You often hear in high school English classes, for instance, that thinking about symbols is dumb or useless or “ruining the book.” But underneath it all, this is why we have language in the first place. We don’t really need language to share the news of your back pain: You can point at your back and grimace to tell me that your back hurts, and I can nod sympathetically.

But to explain to you the nature and nuance of my grief or pain or joy, I need abstractions. I need symbols. And the better our symbols are, the more clearly we’ll be able to communicate with each other, and the more fully we’ll be able to imagine each other’s experience. Good symbolism makes empathy easier.

So why the strings? The strings inside a person breaking struck me as a better and more accurate abstract description of despair than anthropomorphized symbols (broken heart, etc.).

And this is very important to remember when reading or writing or painting or talking or whatever: You are never, ever choosing whether to use symbols. You are choosing which symbols to use.

Q: Some of the metaphors you used (strings, grass, vessel) seem to be very straightforward. Was this because you were writing for young adults?

I never think about the fact that I’m writing YA, or think of my audience as less intelligent than any other people. (I don’t really think adults are smarter than teens. In some ways, because teenagers are reading critically for classes on a daily basis, they have a leg up when it comes to certain kinds of reading.)

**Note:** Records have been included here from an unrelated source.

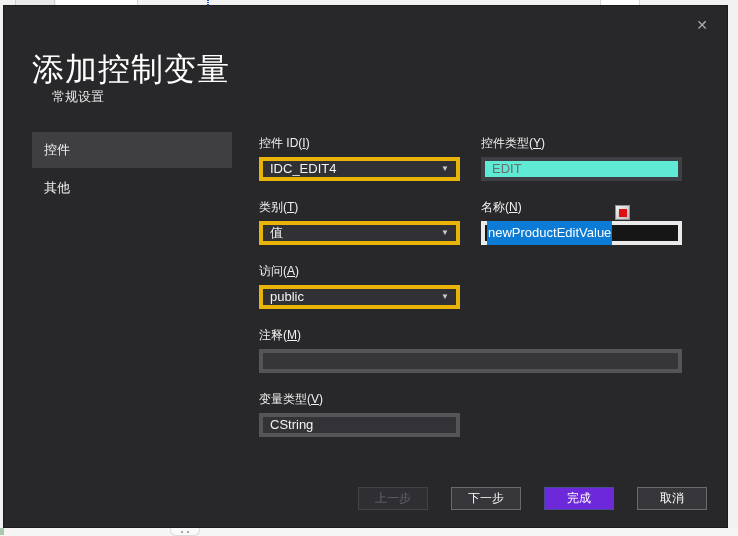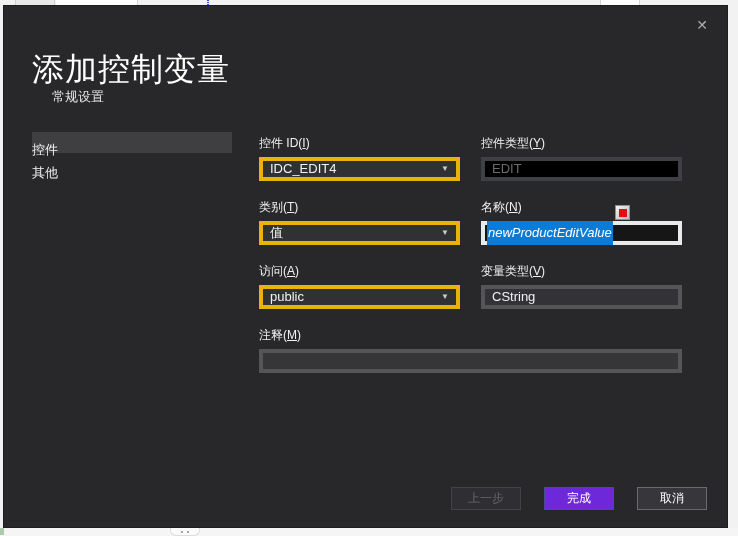--- a/index.html
+++ b/index.html
@@ -31,42 +31,42 @@
   }
   .close-btn {
     position:absolute; top:10px; right:16px; width:18px; height:18px;
     color:#ABABAB; font-size:14px; line-height:18px; text-align:center; cursor:default;
   }
   .dlg-title { position:absolute; left:28px; top:42px; font-size:32px; font-weight:400; color:#FFFFFF; letter-spacing:1px; }
   .dlg-subtitle { position:absolute; left:28px; top:82px; font-size:13px; color:#e5e5e5;margin-left:20px; }
 
   
   .sidebar { position:absolute; left:28px; top:126px; width:200px; }
-  .side-item { height:21px; line-height:36px; font-size:13px; color:#F1F1F1; margin-bottom:2px; }
+  .side-item { height:36px; line-height:36px; padding-left:12px; font-size:13px; color:#F1F1F1; margin-bottom:2px; }
   .side-item.selected { background:#3F3F42; }
 
   
   .form { position:absolute; left:255px; top:130px; width:423px;
     display:grid; grid-template-columns:201px 201px; column-gap:21px; row-gap:19px; }
   .cell { position:relative; }
   .cell.wide { grid-column:1 / -1; }
   .flabel { display:block; font-size:12px; color:#F1F1F1; height:15px; line-height:15px; margin-bottom:6px; }
   .flabel .ul { text-decoration:underline; }
 
   .combo, .textbox {
     height:24px; font-size:13px; line-height:22px; padding:0 7px;
     background:#313135; border:4px solid #eab308; color:#F1F1F1;
     display:flex; align-items:center;
   }
   .combo { justify-content:space-between; }
   .combo .arrow { font-size:8px; color:#CCCCCC; margin-left:6px; }
   .textbox.plain { background:#333337; border-color:#555558; }
   .textbox.comment { background:#363639; border-color:#555558; }
-  .textbox.disabled { background:#000000; border-color:#3F3F46; color:#6D6D6D; }
-  .textbox.focused { background:#161617; border-color:#EAEAEA; color:#FFFFFF; padding:0 2px;font-style:italic; }
+  .textbox.disabled { background:#5eead4; border-color:#3F3F46; color:#6D6D6D; }
+  .textbox.focused { background:#161617; border-color:#EAEAEA; color:#FFFFFF; padding:0 2px; }
   .textbox.focused .sel { background:#0C7BD6; color:#FFFFFF; padding:1px 1px; }
 
   
   .red-marker {
     position:absolute; top:5px; right:52px; width:15px; height:15px;
     background:linear-gradient(135deg,#F4F4F4,#B9B9B9);
     border:1px solid #8F8F8F; display:flex; align-items:center; justify-content:center;
   }
   .red-marker i { display:block; width:8px; height:8px; background:#DD1111; }
 
@@ -143,35 +143,36 @@
     </div>
 
     <div class="cell">
       <label class="flabel"><span>访问(</span><span class="ul">A</span><span>)</span></label>
       <div class="combo">
         <span>public</span>
         <span class="arrow">▼</span>
       </div>
     </div>
 
+    <div class="cell wide">
+      <label class="flabel"><span>注释(</span><span class="ul">M</span><span>)</span></label>
+      <div class="textbox comment">
+        <span></span>
+      </div>
+    </div>
+
     <div class="cell">
       <label class="flabel"><span>变量类型(</span><span class="ul">V</span><span>)</span></label>
       <div class="textbox plain">
         <span>CString</span>
       </div>
     </div>
 
-    <div class="cell wide">
-      <label class="flabel"><span>注释(</span><span class="ul">M</span><span>)</span></label>
-      <div class="textbox comment">
-        <span></span>
-      </div>
-    </div>
-
   </div>
 
   <div class="btn-row">
     <div class="btn disabled">上一步</div>
+    <div class="btn">下一步</div>
     <div class="btn accent">完成</div>
     <div class="btn">取消</div>
   </div>
 
 </div>
 
 </body></html>

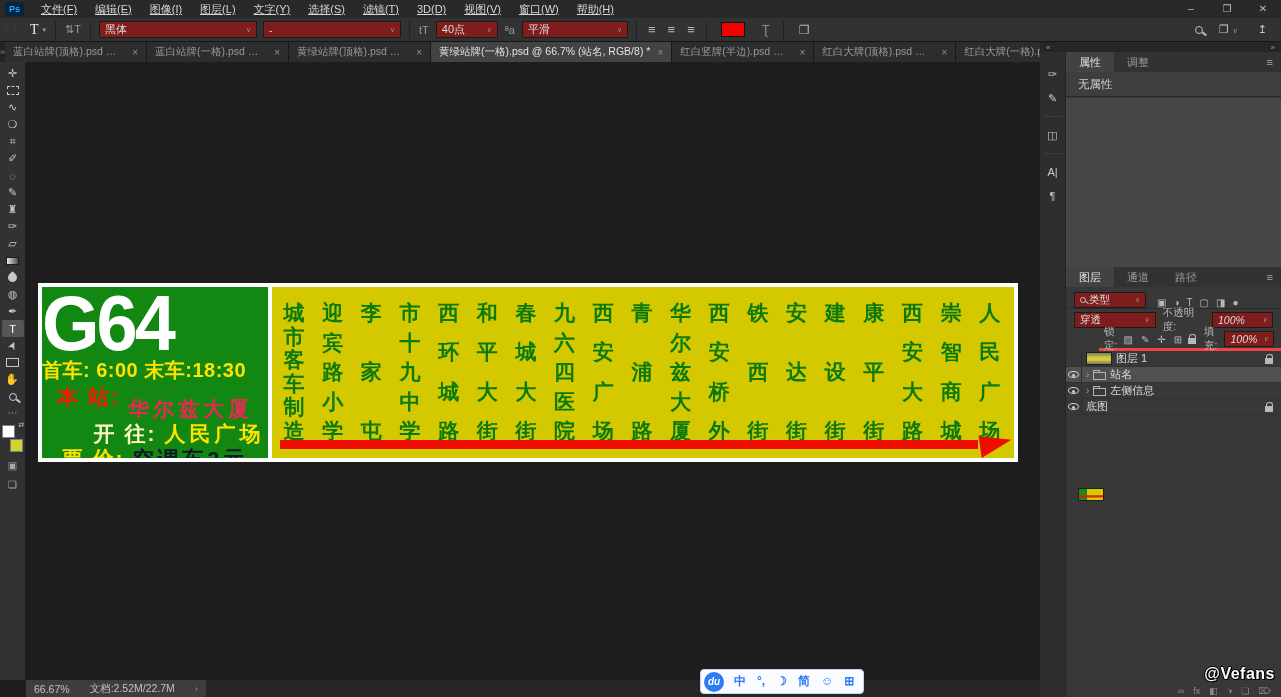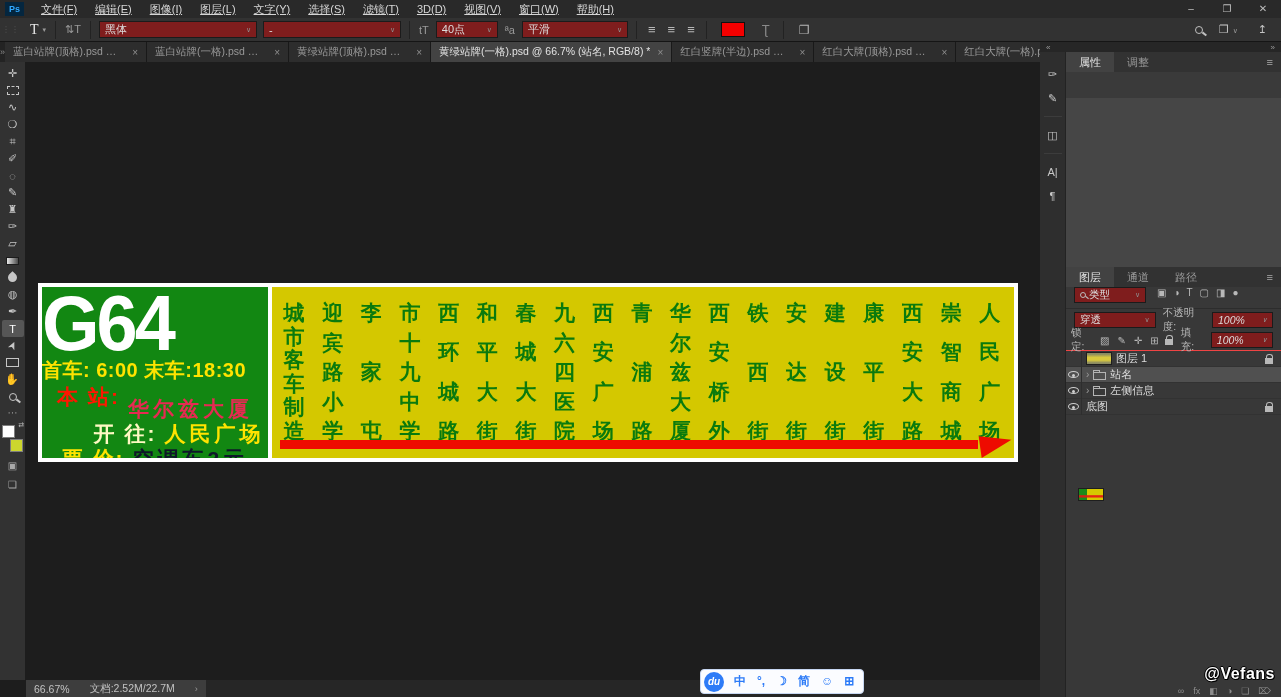--- a/index.html
+++ b/index.html
@@ -99,31 +99,31 @@
   .props-panel { position:absolute; left:1066px; top:52px; width:215px; height:215px; background:#3a3a3a; }
   .panel-tabs { height:20px; display:flex; background:#323232; font-size:11px; color:#999; }
   .ptab { padding:0 13px; line-height:20px; }
   .ptab.active { background:#424242; color:#e4e4e4; }
   .panel-menu { margin-left:auto; color:#aaa; padding:0 8px; line-height:20px; font-size:11px; }
   .props-empty { height:25px; line-height:25px; padding-left:12px; color:#cfcfcf; font-size:11.5px;
                  background:#3e3e3e; border-bottom:1px solid #2c2c2c; }
   .props-content { position:absolute; left:0; right:0; top:46px; bottom:0; background:#464646; }
 
   .layers-panel { position:absolute; left:1066px; top:267px; width:215px; bottom:0; background:#383838; }
-  .filter-row { height:22px; display:flex; align-items:flex-start; gap:4px; padding:0 5px;
+  .filter-row { height:22px; display:flex; align-items:flex-end; gap:4px; padding:0 5px;
                 border-bottom:1px solid #2c2c2c; }
   .filter-dd { width:72px; height:16px; font-size:10.5px; }
   .mini-glass { width:6px; height:6px; border:1px solid #bbb; border-radius:50%; position:relative; margin-right:3px; flex:0 0 auto; }
   .mini-glass::after { content:''; position:absolute; width:4px; height:1px; background:#bbb; right:-4px; bottom:-1px; transform:rotate(38deg); }
   .f-icon { color:#b8b8b8; font-size:10px; padding:0 2px; }
   .blend-row, .lock-row { height:21px; display:flex; align-items:center; gap:4px; padding:0 5px;
                           font-size:10.5px; color:#b8b8b8; }
   .blend-dd { width:86px; height:16px; font-size:10.5px; }
   .small-dd { width:64px; height:16px; font-size:10.5px;font-style:italic; }
-  .lock-row { border-bottom:1px solid #ef4444; }
+  .lock-row { border-bottom:3px solid #ef4444;margin-left:33px; }
   .lock { position:relative; width:8px; height:6px; background:#b8b8b8; display:inline-block; margin-top:4px; }
   .lock::before { content:''; position:absolute; top:-4px; left:1px; width:5px; height:4px;
                   border:1.5px solid #b8b8b8; border-bottom:none; border-radius:3px 3px 0 0; }
   .layer-list { }
   .layer-row { height:16px; display:flex; align-items:center; gap:4px; padding:0 3px 0 0;
                font-size:11px; color:#dcdcdc; border-bottom:1px solid #323232; }
   .layer-row.selected { background:#505050; }
   .vis-box { width:16px; height:16px; border-right:1px solid #2e2e2e; display:flex; align-items:center;
              justify-content:center; flex:0 0 auto; }
   .eye { width:11px; height:7px; border:1px solid #cfcfcf; border-radius:50%; position:relative; }
@@ -493,20 +493,21 @@
       <span class="side-icon">A|</span>
       <span class="side-icon">¶</span>
     </div>
 
   <div class="props-panel">
     <div class="panel-tabs" id="props-tabs">
         <span class="ptab active">属性</span>
         <span class="ptab">调整</span>
         <span class="panel-menu">≡</span>
       </div>
+    <div class="props-empty">无属性</div>
     <div class="props-content"></div>
   </div>
 
   <div class="layers-panel">
     <div class="panel-tabs" id="layers-tabs">
         <span class="ptab active">图层</span>
         <span class="ptab">通道</span>
         <span class="ptab">路径</span>
         <span class="panel-menu">≡</span>
       </div>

There are plenty of metaphors in Paper Towns that are less straightforward than the strings, the grass, and the vessel. But I wanted Q to be conscious of the way metaphor was interfering in his actual life—like, that metaphor and symbolism are not mere literary constructs. They’re human constructs, like most kinds of meaning. When you say, “If I hit this free throw, that girl I like will want to go out with me,” that’s a kind of symbolic thinking. When you look at a lone tree in a huge corn field and imagine it to be lonely, that’s metaphor working in your life.

The metaphors that you mention more from concrete to abstract, right? “The strings” is something Margo says, something that is placed verbally in front of him. “The grass” is slightly more abstract, because it’s something he reads. He has to translate the symbols on the page into ideas. “The vessel” is still more abstract, because Q and Margo themselves construct it together to help them understand their feelings and experiences.

This movement toward abstraction in symbolic thinking is (I think) a big part of adolescence, and I wanted to try to reflect that in the novel. That said, I didn’t want them to burden the novel. I wanted it to be fun to read, etc. I mean, we are talking about a book with a lot of “world’s largest balls” jokes, after all.

Q: In the passage where Q says, “Margo’s beauty was a kind of sealed vessel or perfection – uncracked and uncrackable,” were you intentionally making a point about the way Q views Margo?

Yeah, that was purposeful, but this is a great example of books belonging to their readers and how it doesn’t really matter whether it was purposeful.

Let’s say that I included that by accident—like, in that moment of writing, I just thought of Q thinking of Margo as a sealed vessel.

And then much later in the novel, I happened to have Q and Margo to cracked vessels, and argue that the only way light can get in and out of those vessels is via the cracks.

Let’s just imagine that’s a total coincidence and meant nothing to the author.

It can still be useful and meaningful to us, because it can still be a way into thinking about how imagining people as human (rather than uncracked and uncrackable sealed perfection) proves not only to be more accurate but ultimately a lot more fulfilling.

So that journey—from imagining the other as a sealed vessel to imagining the other as a cracked one—is kind of the journey of adolescence, the journey toward empathy. Intent is irrelevant there. The thing stands on its own. (…if it’s any good, at least.)